Warriors flooded through the village gate below, their faces lurid in the red flames of sunset. They kicked turkeys out of the way, slammed barking dogs with war clubs, shot arrows into fleeing people.
“Blessed gods, what’s happening?”
Beargrass whispered.
A tall warrior grabbed Matron Clover by her frail old arm, swung her around, and struck her head with his club. When she staggered but didn’t fall, another warrior shot her in the belly. She slumped to the ground, rocking back and forth, her white hair matted to her head with blood. Her screams pierced the din.
“Who
are
they?” Thistle cried. “They’re not Tower Builders! They’re—”
“
Ours.
” Beargrass almost choked on the word. “They’re Straight Path warriors.”
She couldn’t speak.
Beargrass turned, gripped Thistle by the shoulders, and looked her in the eyes. “I must fight. And you must run.”
“But there are so many of them, Beargrass! Twenty or thirty warriors! We can’t fight so many! We must—”
“I will join you at Father’s village. Run!”
“No, please, I want to—”
“Run!”
He grabbed his bow and quiver of arrows from where they lay by the door and charged outside, running down the hill for the village, his red shirt flying about his legs.
Two men ran around the plaza, smearing pine pitch on the plastered walls, preparing to fire them.
Thistle took her pack, threw in some food, an obsidian knife and bone stiletto, and ducked outside. The billowing clouds to the west had begun to shade gray with night. She fled northward, skirting cornfields. At the rim of one of the small gorges feeding into Squash Blossom Canyon, she took the trail off the caprock and down into the rock-tumbled depths, praying the darkness would shield her.
Screams rose to a terrifying cacophony behind her.
She didn’t turn around. Thorns ripped at her legs and shredded her yellow dress as she shoved through a greasewood thicket down by the drainage and pounded along the wet soil, following the canyon to its mouth. Water-smoothed stones in the drainage bottom slipped beneath her moccasins, almost tumbling her.
From out of nowhere, a crackling roar split the twilight. Like thunder, it rose to swallow the screams and shouts.
Thistle turned to look.
Even from the depths of the canyon, she could see. Flames leaped into the darkening sky, dancing like monstrous blazing beasts, licking at the bellies of the clouds.
For a moment, just a moment, she thought she heard Beargrass … screaming …
And she turned.
Three black forms raced down the hill toward her. Friends fleeing the catastrophe?
Thistle fell to her knees and crawled into a dense tangle of head-high sage. Through the fragrant branches, she watched the enemy warriors dash down toward the creek.
A short while later, someone cried out.
Thistle clenched her teeth. And prayed.
Eighteen
Cornsilk tramped her way to the crest of a juniper-and-piñon-studded hill and slowed to catch her breath. Shocks of ricegrass, wheatgrass, and winter-dried lupine made patterns on the yellow soil and bobbed in the breeze.

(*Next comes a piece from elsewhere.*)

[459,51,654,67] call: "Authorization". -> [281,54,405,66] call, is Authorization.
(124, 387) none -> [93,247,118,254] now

Stone Forehead had whined all night, declaring that he’d never be a great warrior if it got around that he couldn’t even get a young woman home—and it would be all her fault.
More than a little disgusted with herself for giving in, Cornsilk raised her bow over her head and stretched her aching back muscles while she waited for Stone Forehead and Fledgling. They hiked up the hill slowly, talking. Both carried bows in their right hands and quivers of arrows on their backs, waiting for dinner to run from behind a bush.

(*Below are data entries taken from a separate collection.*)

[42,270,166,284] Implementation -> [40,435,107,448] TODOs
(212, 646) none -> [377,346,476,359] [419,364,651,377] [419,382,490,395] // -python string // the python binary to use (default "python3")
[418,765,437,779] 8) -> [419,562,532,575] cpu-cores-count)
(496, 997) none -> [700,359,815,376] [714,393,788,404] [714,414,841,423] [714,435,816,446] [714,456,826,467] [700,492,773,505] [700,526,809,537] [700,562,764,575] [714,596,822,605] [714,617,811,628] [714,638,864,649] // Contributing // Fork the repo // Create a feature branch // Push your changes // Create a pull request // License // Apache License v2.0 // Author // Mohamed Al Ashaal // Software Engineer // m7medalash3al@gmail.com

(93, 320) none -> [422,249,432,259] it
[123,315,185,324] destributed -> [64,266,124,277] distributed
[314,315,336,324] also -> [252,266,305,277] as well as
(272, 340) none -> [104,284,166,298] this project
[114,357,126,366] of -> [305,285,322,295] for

Though only two summers separated them, Stone Forehead stood a head taller than Fledgling and had shoulders twice as broad. Fledgling had left his hair free to blow in the breeze; it flapped over his gray shirt. Stone Forehead wore a yellow shirt belted at the waist. A pack hung lopsided on his back between his two short braids. He gestured with his left hand, probably entertaining Fledgling with war tales again.
It had been irksome having Stone Forehead around for a night and a whole day. Once she’d given in, he jabbered nonstop about his battle exploits. While it thrilled Fledgling, Cornsilk had been bored to the point of contemplating murder. She’d run ahead all day just to escape.